Problem statement: Count every line below in which "performed" occurs, then give only the count.

Exercise inputs:
■ ■ ■

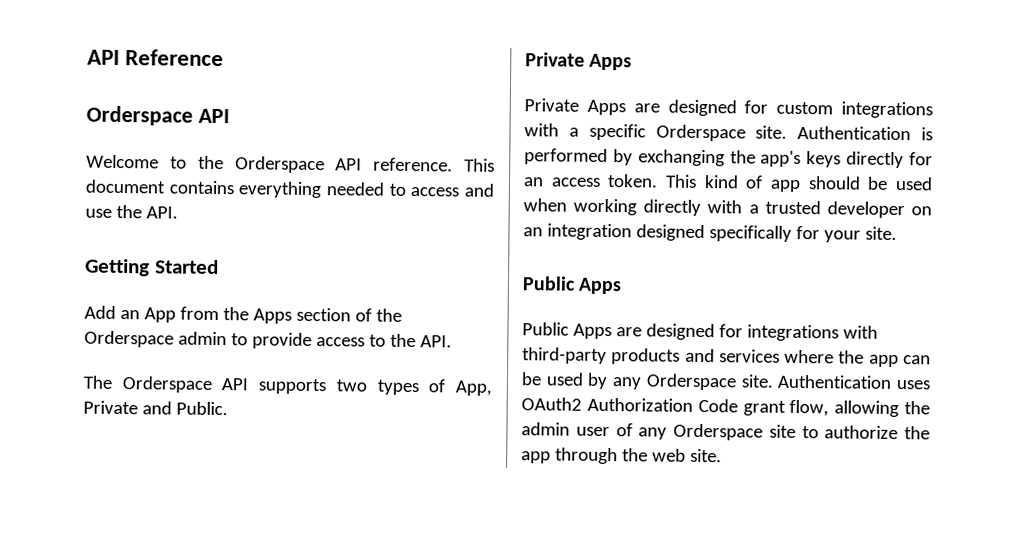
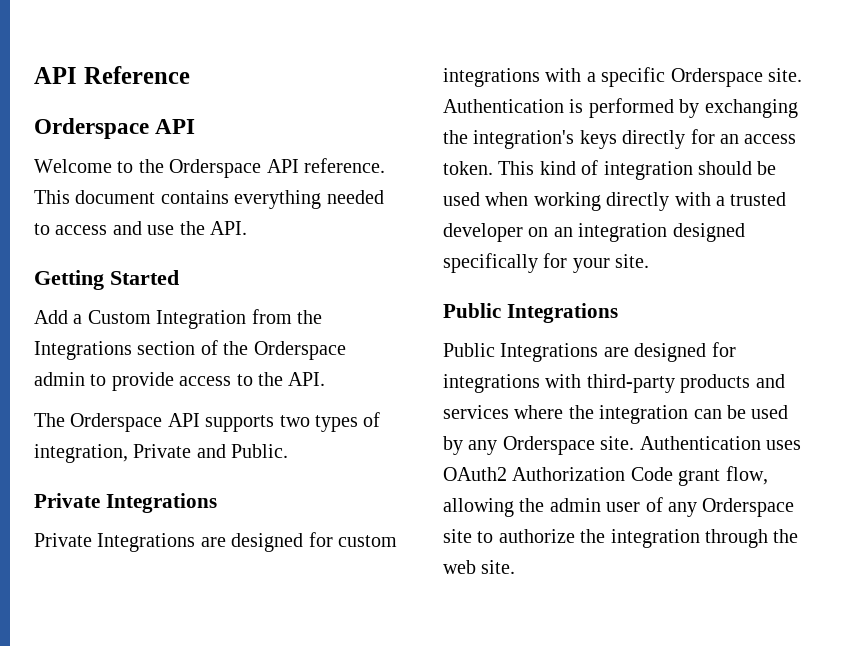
- Add an App from the Apps section of the Orderspace admin to provide access to the API.
+ Add a Custom Integration from the Integrations section of the Orderspace admin to provide access to the API.
- The Orderspace API supports two types of App, Private and Public.
- Private Apps
- Private Apps are designed for custom integrations with a specific Orderspace site.
+ The Orderspace API supports two types of integration, Private and Public.
+ Private Integrations
+ Private Integrations are designed for custom integrations with a specific Orderspace site.
- Authentication is performed by exchanging the app's keys directly for an access token.
+ Authentication is performed by exchanging the integration's keys directly for an access token.
- This kind of app should be used when working directly with a trusted developer on an integration designed specifically for your site.
- Public Apps
- Public Apps are designed for integrations with third-party products and services where the app can be used by any Orderspace site.
+ This kind of integration should be used when working directly with a trusted developer on an integration designed specifically for your site.
+ Public Integrations
+ Public Integrations are designed for integrations with third-party products and services where the integration can be used by any Orderspace site.
- Authentication uses OAuth2 Authorization Code grant flow, allowing the admin user of any Orderspace site to authorize the app through the web site.
+ Authentication uses OAuth2 Authorization Code grant flow, allowing the admin user of any Orderspace site to authorize the integration through the web site.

■ ■ ■

Task result: 2